In the present study, motoneurons innervating the flexor tibiae muscle of the stick insect (Cuniculina impigra) middle leg were recorded intracellularly while the single leg performed walking-like movements on a treadwheel. Different levels of belt friction (equivalent to a change in load) were used to study the control of activity of flexor motoneurons. During slow leg movements no fast motoneurons were active, but a recruitment of these neurons could be observed during faster leg movements. The firing rate of slow and fast motoneurons increased with incremented belt friction. Also, the force applied to the treadwheel at different frictional levels was adapted closely to the friction of the treadwheel to be overcome. The motoneurons innervating the flexor tibiae were recruited progressively during the stance phase, with the slow motoneurons being active earlier than the fast (half-maximal spike frequency after 10-15% and 50-60% of the stance phase, respectively). The resting membrane potential was more hyperpolarized in fast motoneurons (64.6 +/- 6.5 mV) than in slow motoneurons (-52.9 +/- 5.4 mV). However, the threshold for the initiation of action potentials was not statistically significantly different in both types of flexor motoneurons.
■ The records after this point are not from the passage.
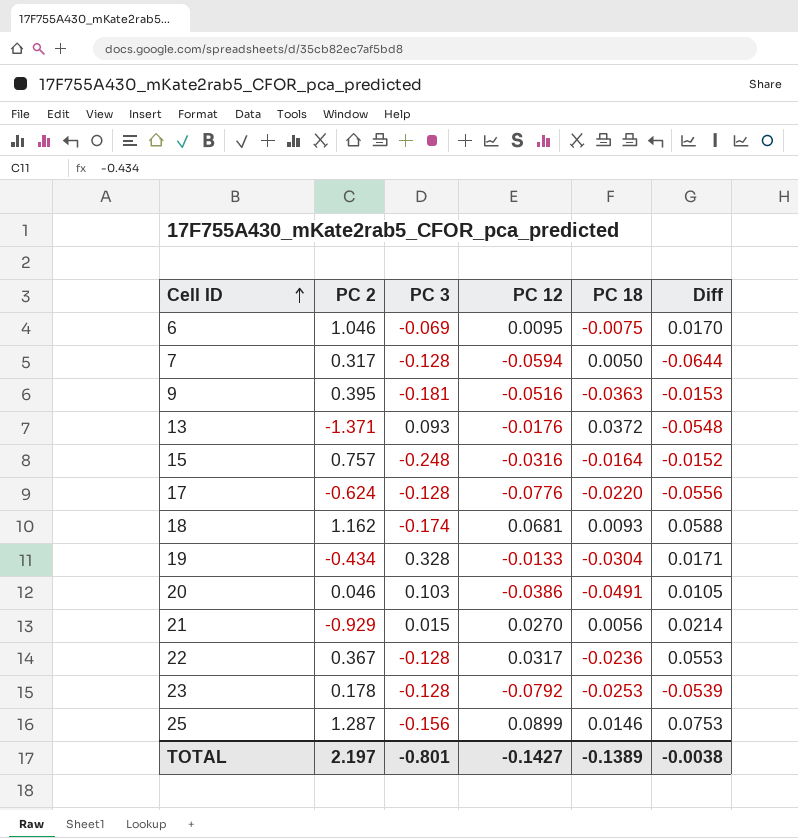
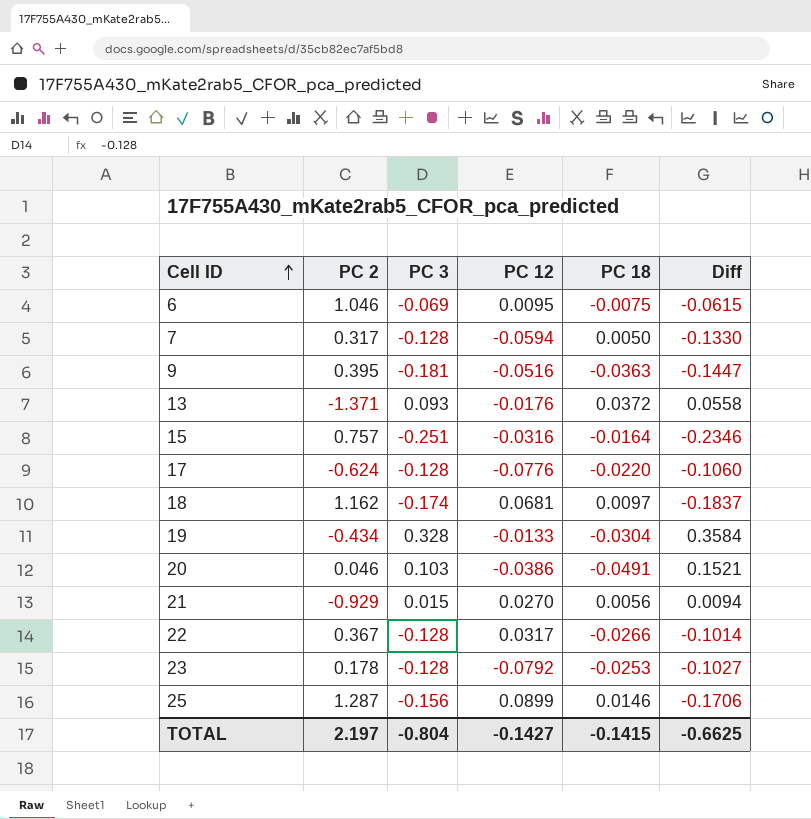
column Diff | formula: [PC 12] - [PC 18] -> [PC 3] - [PC 18]
15 | PC 3: -0.248 -> -0.251
18 | PC 18: 0.0093 -> 0.0097
22 | PC 18: -0.0236 -> -0.0266
TOTAL | PC 3: -0.801 -> -0.804
TOTAL | PC 18: -0.1389 -> -0.1415
TOTAL | Diff: -0.0038 -> -0.6625

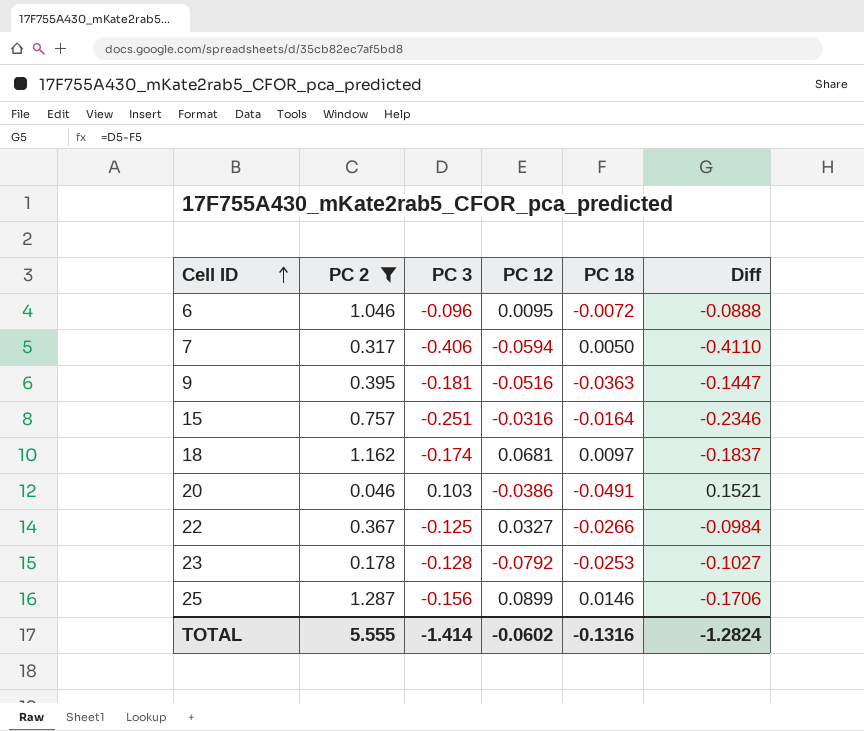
filter: none -> PC 2 >= 0.046
6 | PC 3: -0.069 -> -0.096
6 | PC 18: -0.0075 -> -0.0072
6 | Diff: -0.0615 -> -0.0888
7 | PC 3: -0.128 -> -0.406
7 | Diff: -0.1330 -> -0.4110
22 | PC 3: -0.128 -> -0.125
22 | PC 12: 0.0317 -> 0.0327
22 | Diff: -0.1014 -> -0.0984
TOTAL | PC 2: 2.197 -> 5.555
TOTAL | PC 3: -0.804 -> -1.414
TOTAL | PC 12: -0.1427 -> -0.0602
TOTAL | PC 18: -0.1415 -> -0.1316
TOTAL | Diff: -0.6625 -> -1.2824

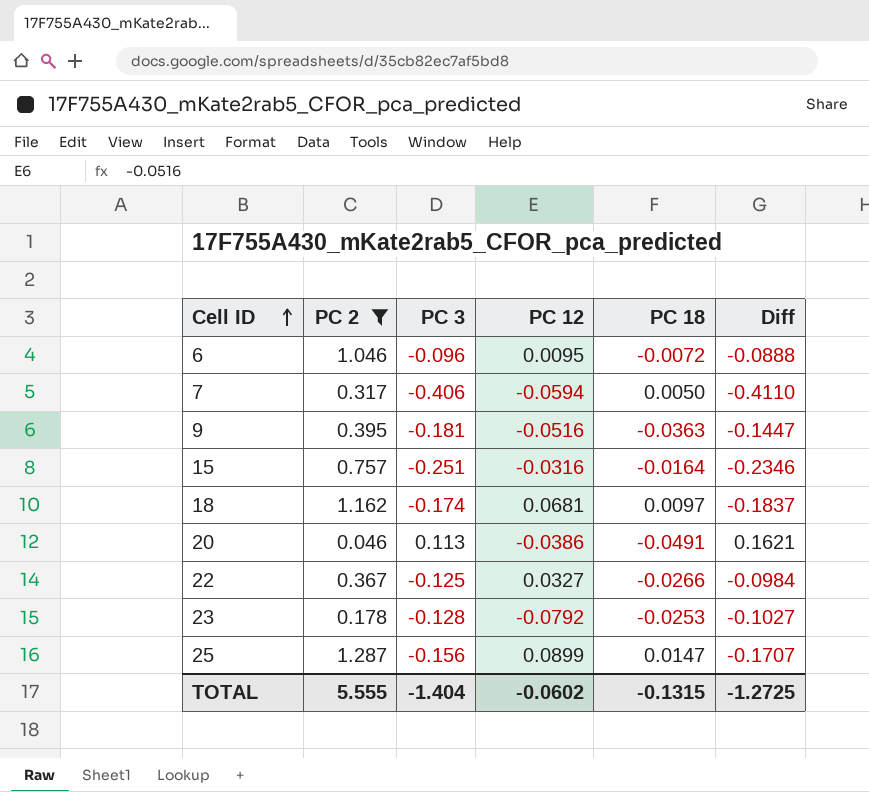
20 | PC 3: 0.103 -> 0.113
20 | Diff: 0.1521 -> 0.1621
25 | PC 18: 0.0146 -> 0.0147
25 | Diff: -0.1706 -> -0.1707
TOTAL | PC 3: -1.414 -> -1.404
TOTAL | PC 18: -0.1316 -> -0.1315
TOTAL | Diff: -1.2824 -> -1.2725

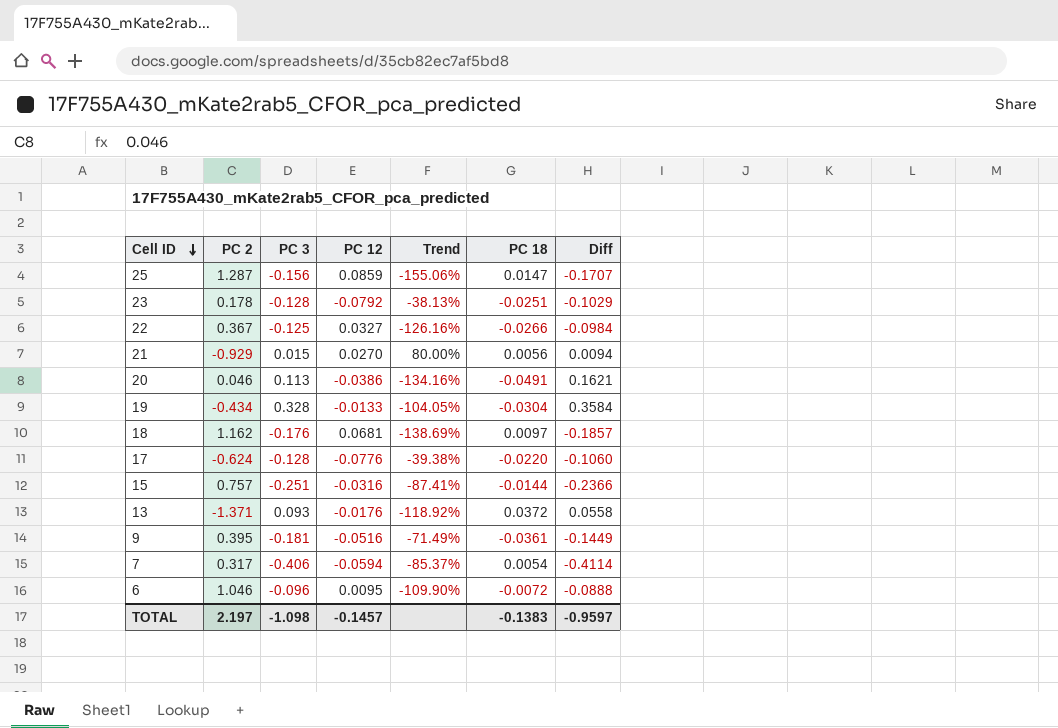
filter: PC 2 >= 0.046 -> none
row order: Cell ID ascending -> Cell ID descending
column Trend | formula: none -> ([PC 12] - [PC 3]) / [PC 3]
25 | PC 12: 0.0899 -> 0.0859
23 | PC 18: -0.0253 -> -0.0251
23 | Diff: -0.1027 -> -0.1029
18 | PC 3: -0.174 -> -0.176
18 | Diff: -0.1837 -> -0.1857
15 | PC 18: -0.0164 -> -0.0144
15 | Diff: -0.2346 -> -0.2366
9 | PC 18: -0.0363 -> -0.0361
9 | Diff: -0.1447 -> -0.1449
7 | PC 18: 0.0050 -> 0.0054
7 | Diff: -0.4110 -> -0.4114
TOTAL | PC 2: 5.555 -> 2.197
TOTAL | PC 3: -1.404 -> -1.098
TOTAL | PC 12: -0.0602 -> -0.1457
TOTAL | PC 18: -0.1315 -> -0.1383
TOTAL | Diff: -1.2725 -> -0.9597

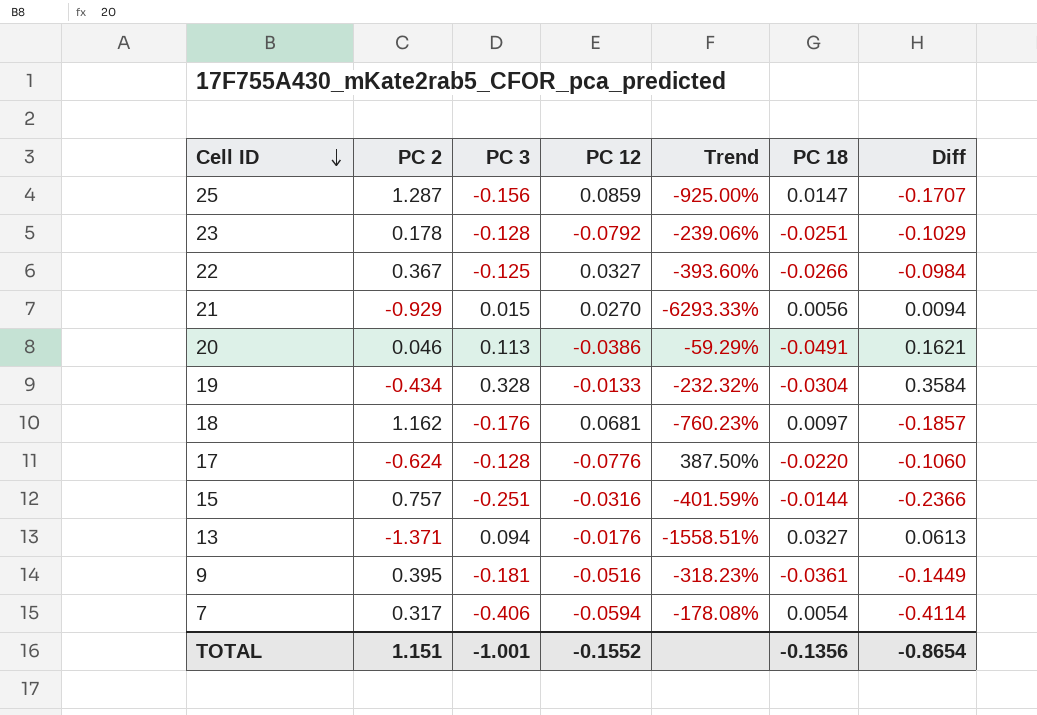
column Trend | formula: ([PC 12] - [PC 3]) / [PC 3] -> ([PC 2] - [PC 3]) / [PC 3]
row 6: 1.046 | -0.096 | 0.0095 | -109.90% | -0.0072 | -0.0888 -> none
13 | PC 3: 0.093 -> 0.094
13 | PC 18: 0.0372 -> 0.0327
13 | Diff: 0.0558 -> 0.0613
TOTAL | PC 2: 2.197 -> 1.151
TOTAL | PC 3: -1.098 -> -1.001
TOTAL | PC 12: -0.1457 -> -0.1552
TOTAL | PC 18: -0.1383 -> -0.1356
TOTAL | Diff: -0.9597 -> -0.8654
Therefore, action potentials were generated in fast motoneurons after a longer period of depolarization and thus later during the stance phase than in slow motoneurons. We show that motoneurons of the flexor tibiae receive substantial common excitatory inputs during the stance phase and that the difference in resting membrane potential between slow and fast motoneurons is likely to play a crucial role in their consecutive recruitment.